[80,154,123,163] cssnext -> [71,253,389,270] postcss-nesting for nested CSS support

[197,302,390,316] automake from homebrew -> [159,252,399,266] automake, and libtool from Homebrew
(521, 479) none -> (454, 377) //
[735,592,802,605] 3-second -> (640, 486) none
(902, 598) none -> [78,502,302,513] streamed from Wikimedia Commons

■ ■ ■

Task. Give back the entire listing verbatim.

Solution to this task.
[80,154,123,163] cssnext -> [71,253,389,270] postcss-nesting for nested CSS support

[197,302,390,316] automake from homebrew -> [159,252,399,266] automake, and libtool from Homebrew
(521, 479) none -> (454, 377) //
[735,592,802,605] 3-second -> (640, 486) none
(902, 598) none -> [78,502,302,513] streamed from Wikimedia Commons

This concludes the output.